1) Une première session permettra d’étudier les effets politiques des sciences de la vie et de la nature. Dans les sciences sociales, l’exigence de réflexivité est régulièrement posée : qu’il s’agisse de leur positionnement face aux médias, aux pouvoirs publics ou aux entreprises privées, les chercheurs ont pris pour habitude de s’interroger sur l’onction scientifique donnée à des catégories de sens commun. Qu’en est-il de cette posture dans les sciences de la vie et de la nature ? La session se propose à la fois de déplacer et d’étendre le regard réflexif que portent les sciences sociales sur leurs propres pratiques et usages sociaux en direction des sciences dites « dures ». Dans cette perspective, il conviendra de s’interroger sur la consolidation de certaines catégories d’action et de pensée par l’autorité de la science, la définition implicite de modes de vie et de formes économiques légitimes qui en procède, ou encore leur instrumentalisation par des « entrepreneurs de cause ». L’objectif de cette session est de prendre en compte plusieurs sciences (médecine, biologie, physique, agronomie, etc.) pour comprendre leur structuration différentielle et leurs rapports avec la prise de décision politique.
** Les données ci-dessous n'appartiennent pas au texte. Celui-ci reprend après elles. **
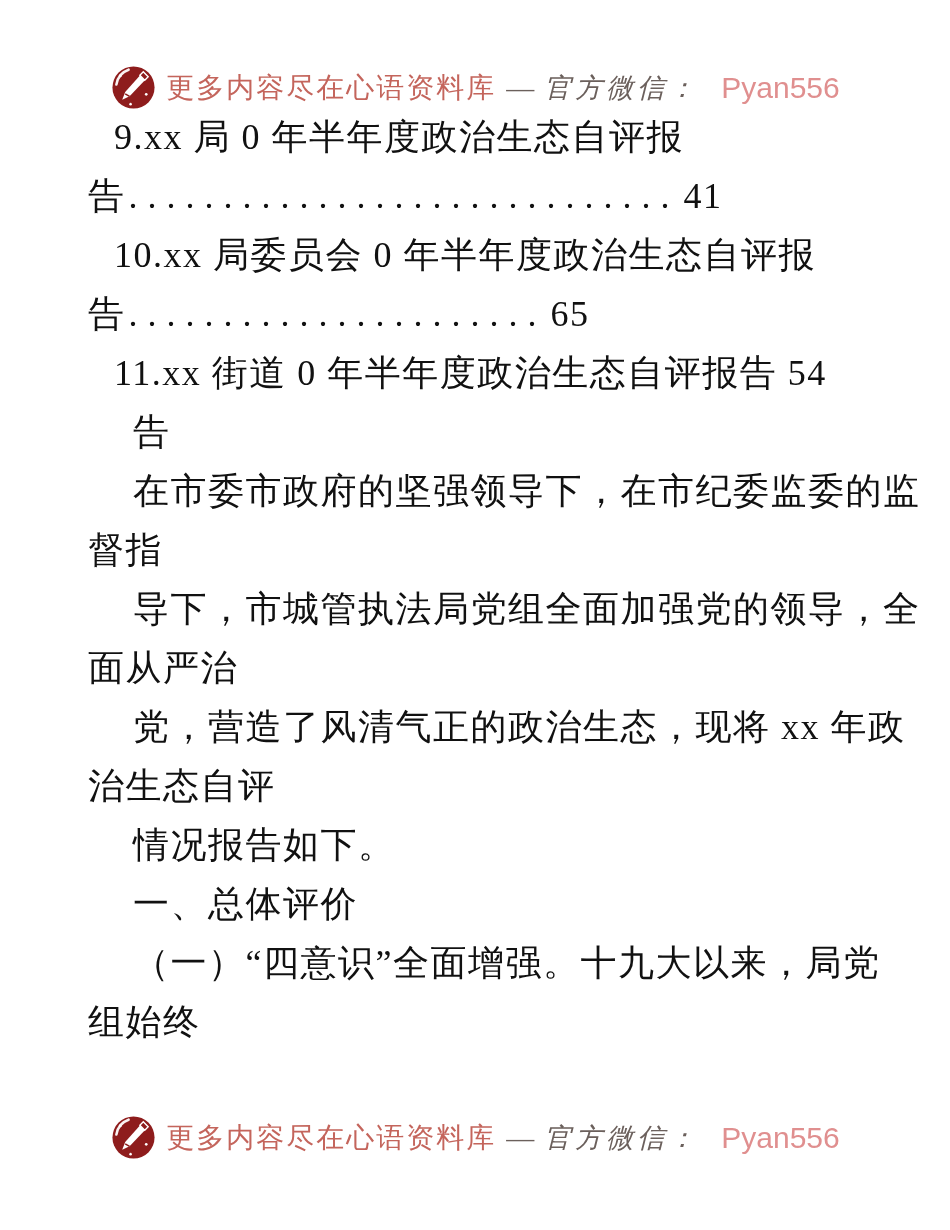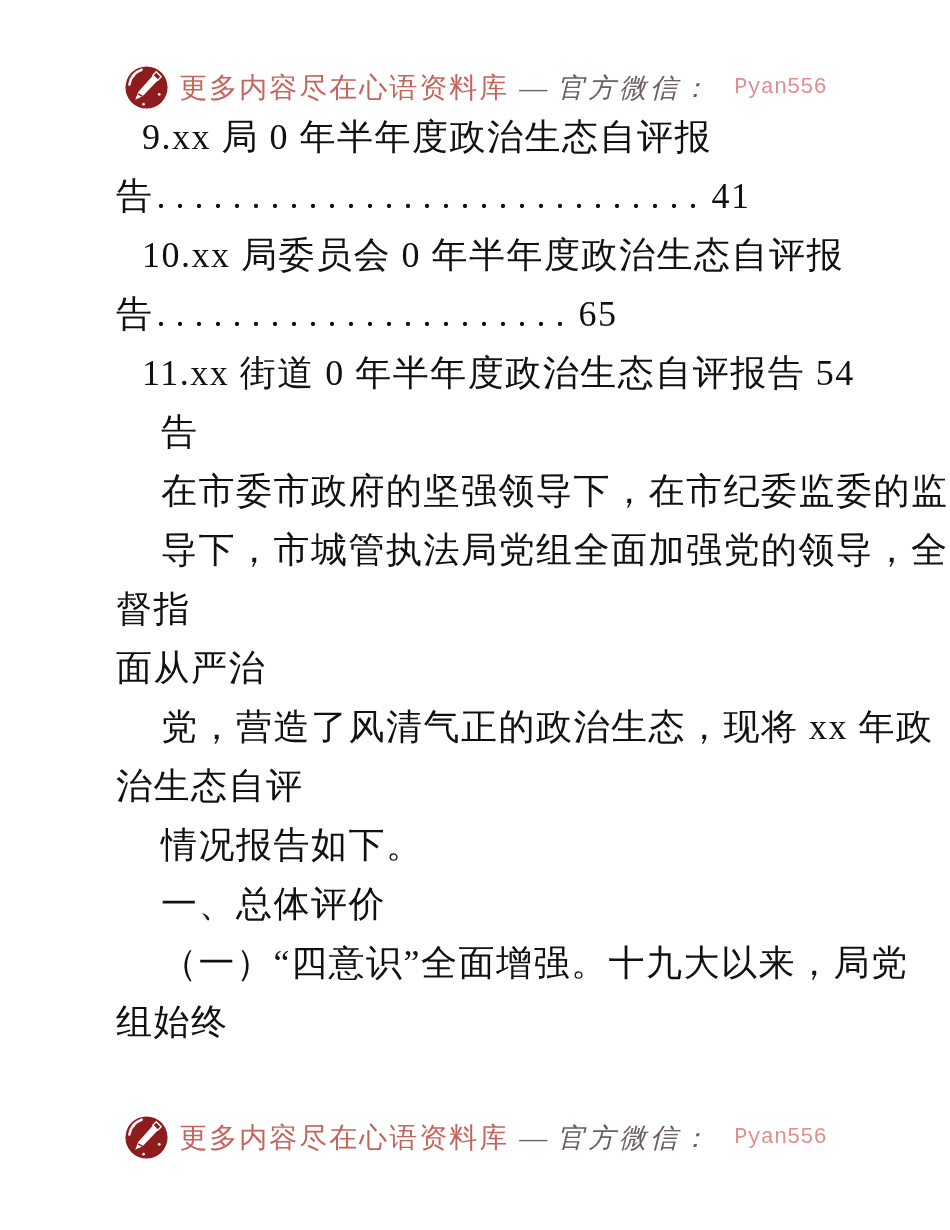"Pyan556" .wm-id { font-family: Liberation Mono, monospace -> Liberation Sans, sans-serif; font-size: 22px -> 30px }
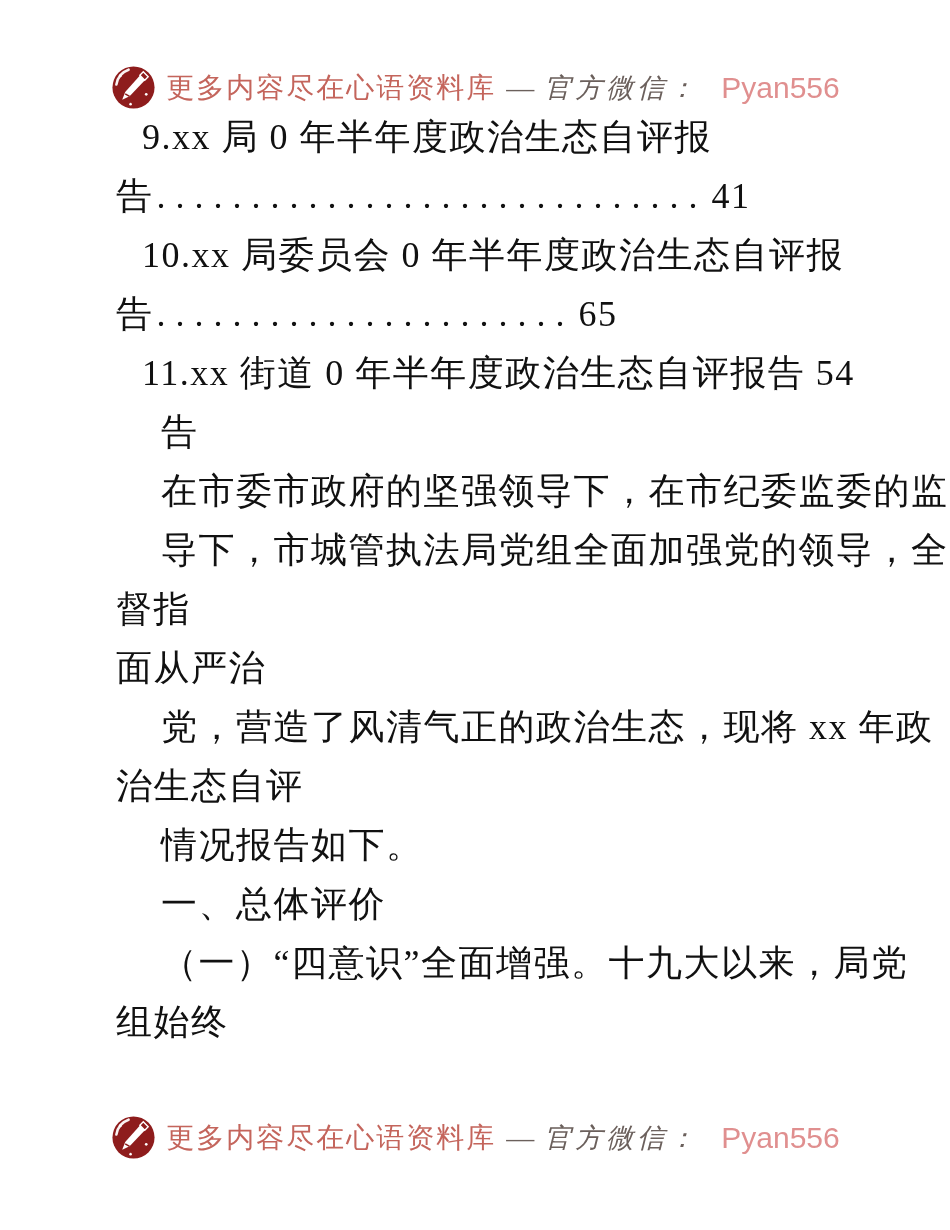"9.xx 局 0 年半年度政治生态自评报" .doc { margin-left: 28px -> none }
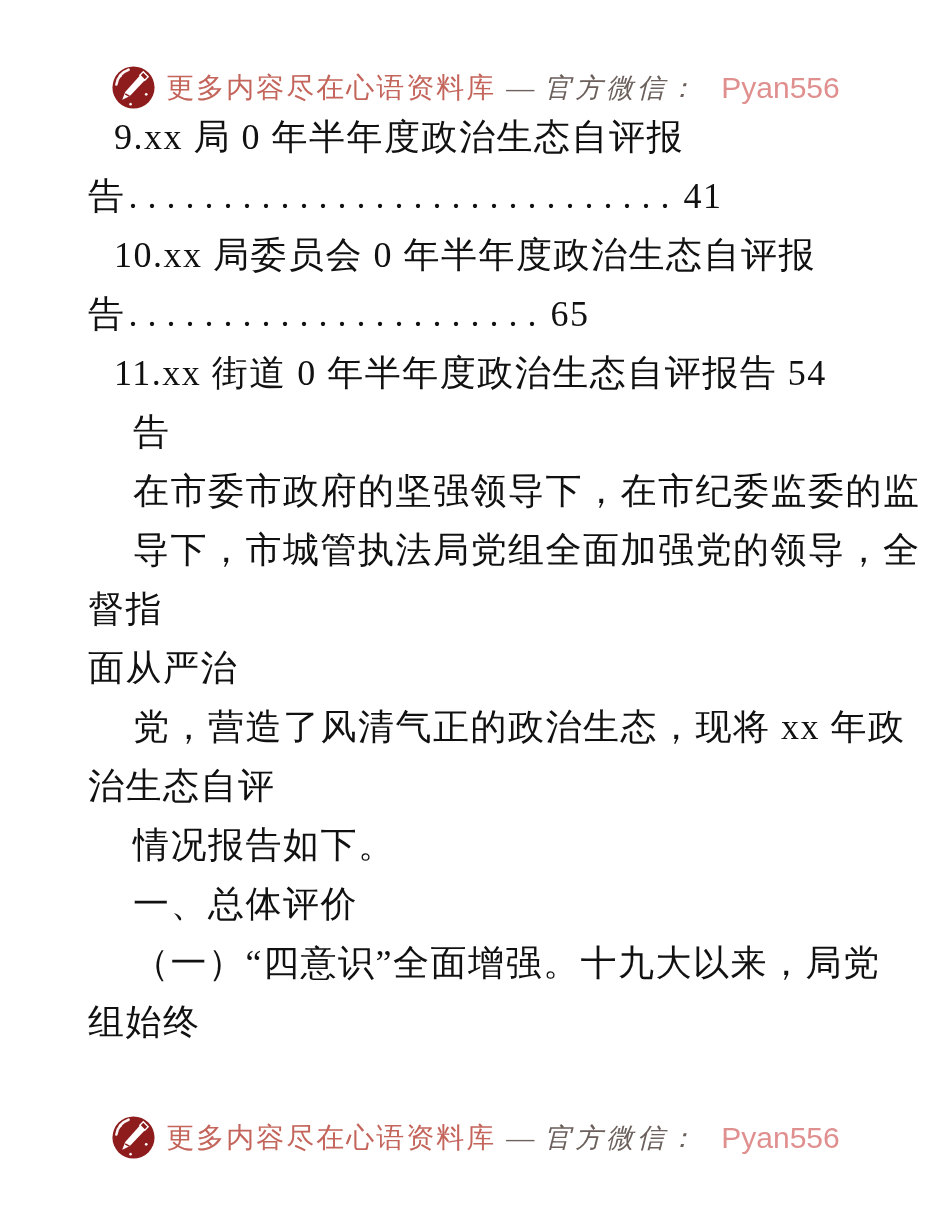"导下，市城管执法局党组全面加强党的领导，全" div.line { order: before "督指" -> after "督指" }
2) Une seconde session nous amènera à étudier les inégalités d’influence et de distribution sociale des savoirs. Depuis plusieurs années, on retrouve dans de nombreux travaux de sociologie des sciences (ou inspirés par elle) le postulat d’une participation de plus en plus large des citoyens, qui neutraliserait certains des enjeux relevés plus haut, en permettant à chacun de « maîtriser » les découpages introduits par la science – ou de les orienter à tout le moins. Or, ces orientations ne sont pas exemptes de logiques de pouvoir et d’effets performatifs, qui peuvent contribuer à gommer la production de certains groupes mobilisés ou à délégitimer certaines actions, voire à masquer la persistance de formes d’encadrement plus traditionnelles et à favoriser la production de consensus au détriment de la pluralité des savoirs. Pour mieux rendre compte de tels mécanismes, la seconde session insistera sur les inégalités d’influence et de distribution des savoirs à l’œuvre entre groupes sociaux (hauts fonctionnaires, experts, entreprises, groupes d’intérêt, etc.) lorsque la science est mobilisée. Un autre objectif sera de croiser les réflexions sur les dispositifs d’« évaluation interactive » des recherches scientifiques (Interactive Technology Assessment) avec celles qui portent sur la « démocratie participative ».

Compte tenu des enjeux méthodologiques relevés plus haut, l’exploration de ces thématiques devra faire une large place aux démarches comparatives, orientées deux directions : des comparaisons dans le temps permettront de développer une sociologie historique de la structuration des sciences et de l’évolution des régimes de production des savoirs ; des comparaisons transnationales poseront la question de savoir ce que change la structuration de réseaux de recherche élargis, souvent contrôlés par une puissance dominante, et préciseront dans quelle mesure l’utilisation d’une organisation transnationale peut servir à imposer certaines catégories savantes, contre des formes de savoirs légitimées à d’autres échelles d’action et de gouvernement – que ce soit à travers le relais d’ONG, l’appui d’organisations internationales, ou par le prisme des relations entre « centres » et « périphéries » scientifiques.